=== Section Start ===

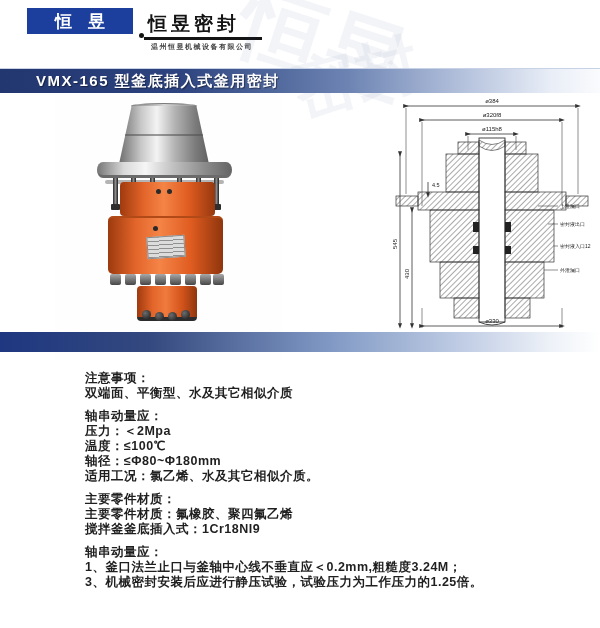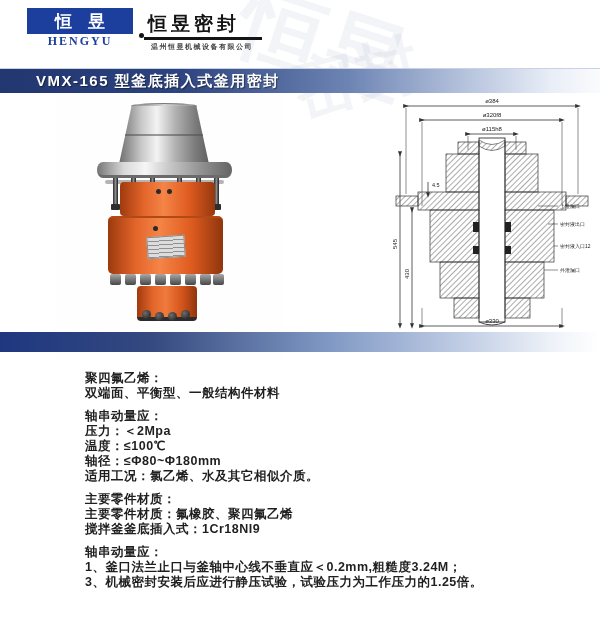"HENGYU" div.logo-sub { html: <div>HENGYU</div> -> none }
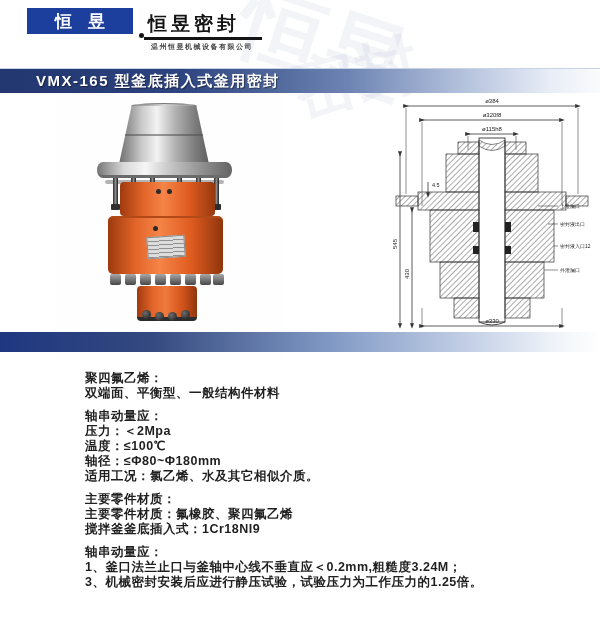"聚四氟乙烯：" div.sec-heading { text: 聚四氟乙烯 -> 注意事项 }
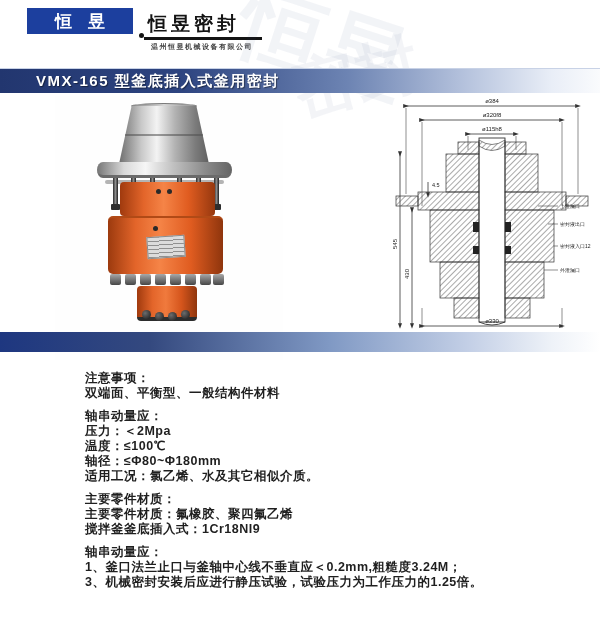"双端面、平衡型、一般结构件材料" div.sec-line { text: 一般结构件材料 -> 水及其它相似介质 }
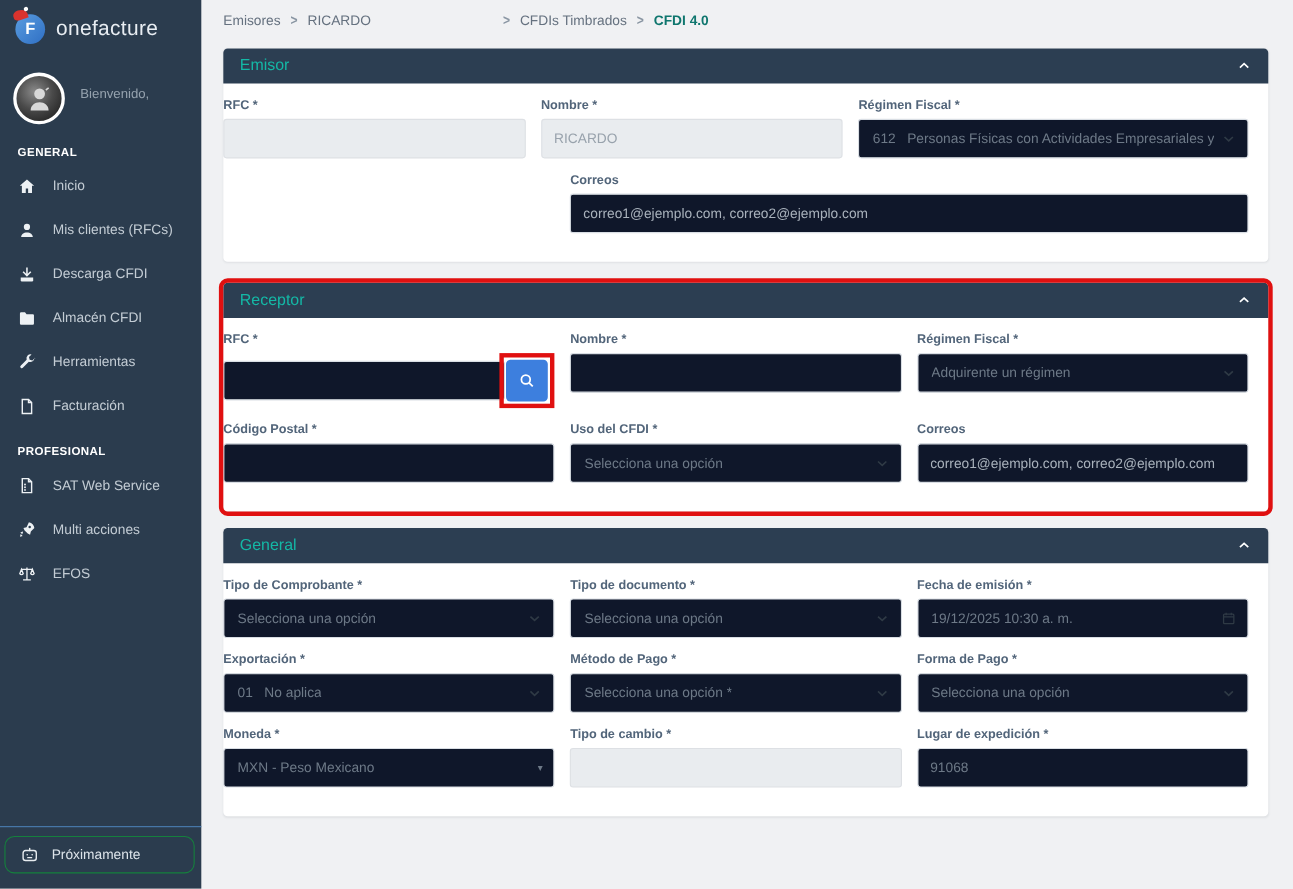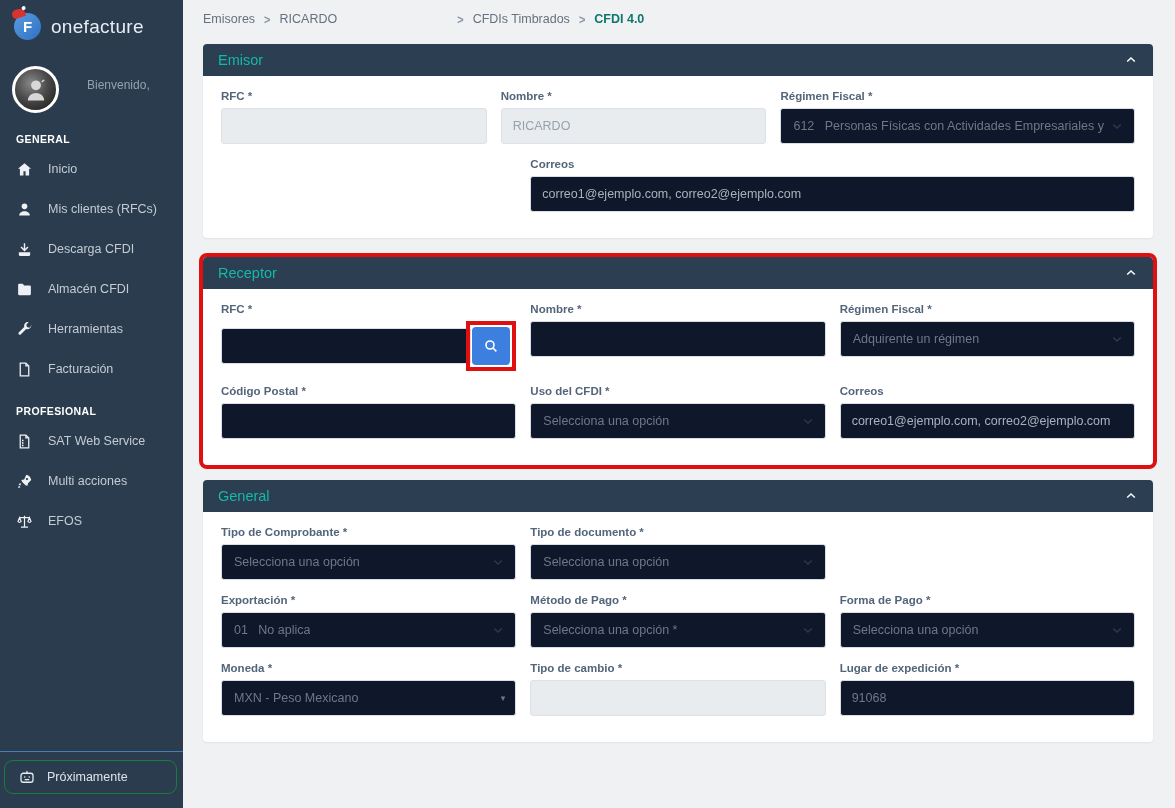"Bienvenido," .profile { gap: 28px -> 14px }
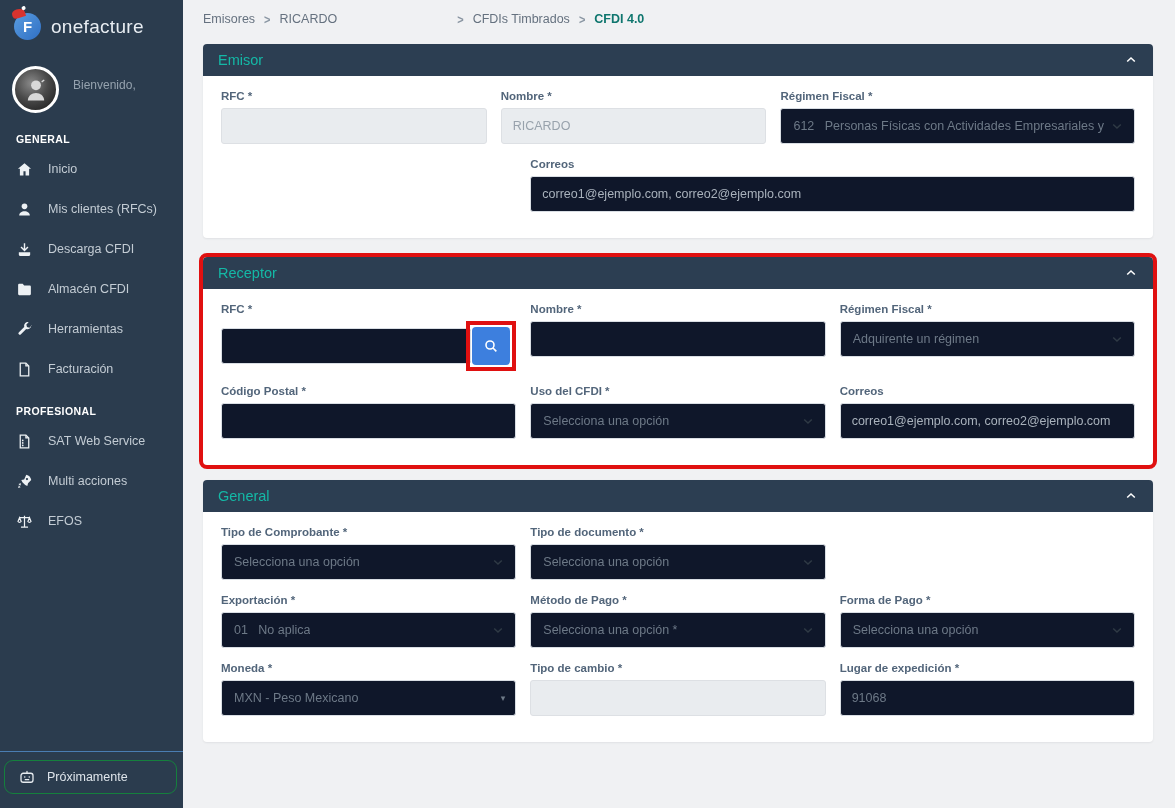"RFC *" .panel-body { padding: 0 18px 26px 18px -> 0 18px 26px 0 }
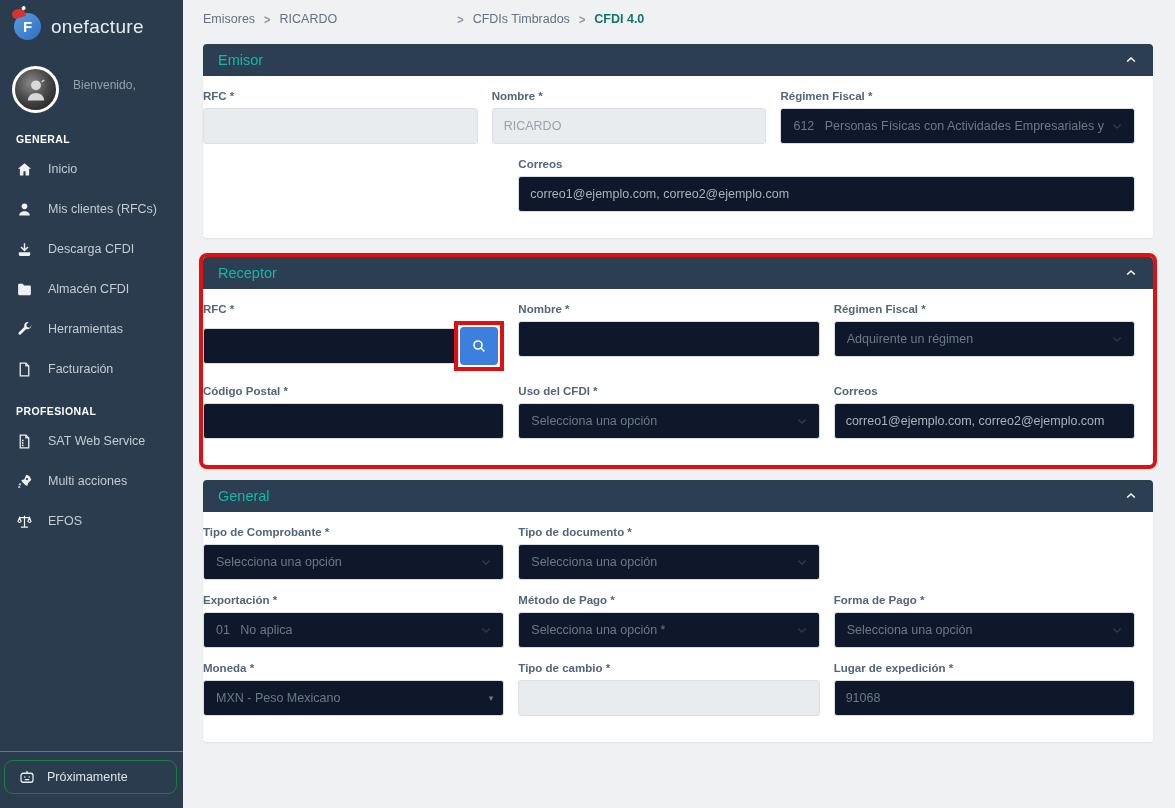"Fecha de emisión *" div.field { html: none -> <div> <label>Fecha de emisión *</label> <div> <span>19/12/2025 10:30 a. m.</span> <svg> <rect></rect> <path></path> </svg> </div> </div> }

=== Section End ===

#### Your instructions
Leave every picture out and set down exactly the lines running from the one with "text: 一般结构件材料 ->" to the last line of the material above.

#### Answer box
"双端面、平衡型、一般结构件材料" div.sec-line { text: 一般结构件材料 -> 水及其它相似介质 }
"Bienvenido," .profile { gap: 28px -> 14px }
"RFC *" .panel-body { padding: 0 18px 26px 18px -> 0 18px 26px 0 }
"Fecha de emisión *" div.field { html: none -> <div> <label>Fecha de emisión *</label> <div> <span>19/12/2025 10:30 a. m.</span> <svg> <rect></rect> <path></path> </svg> </div> </div> }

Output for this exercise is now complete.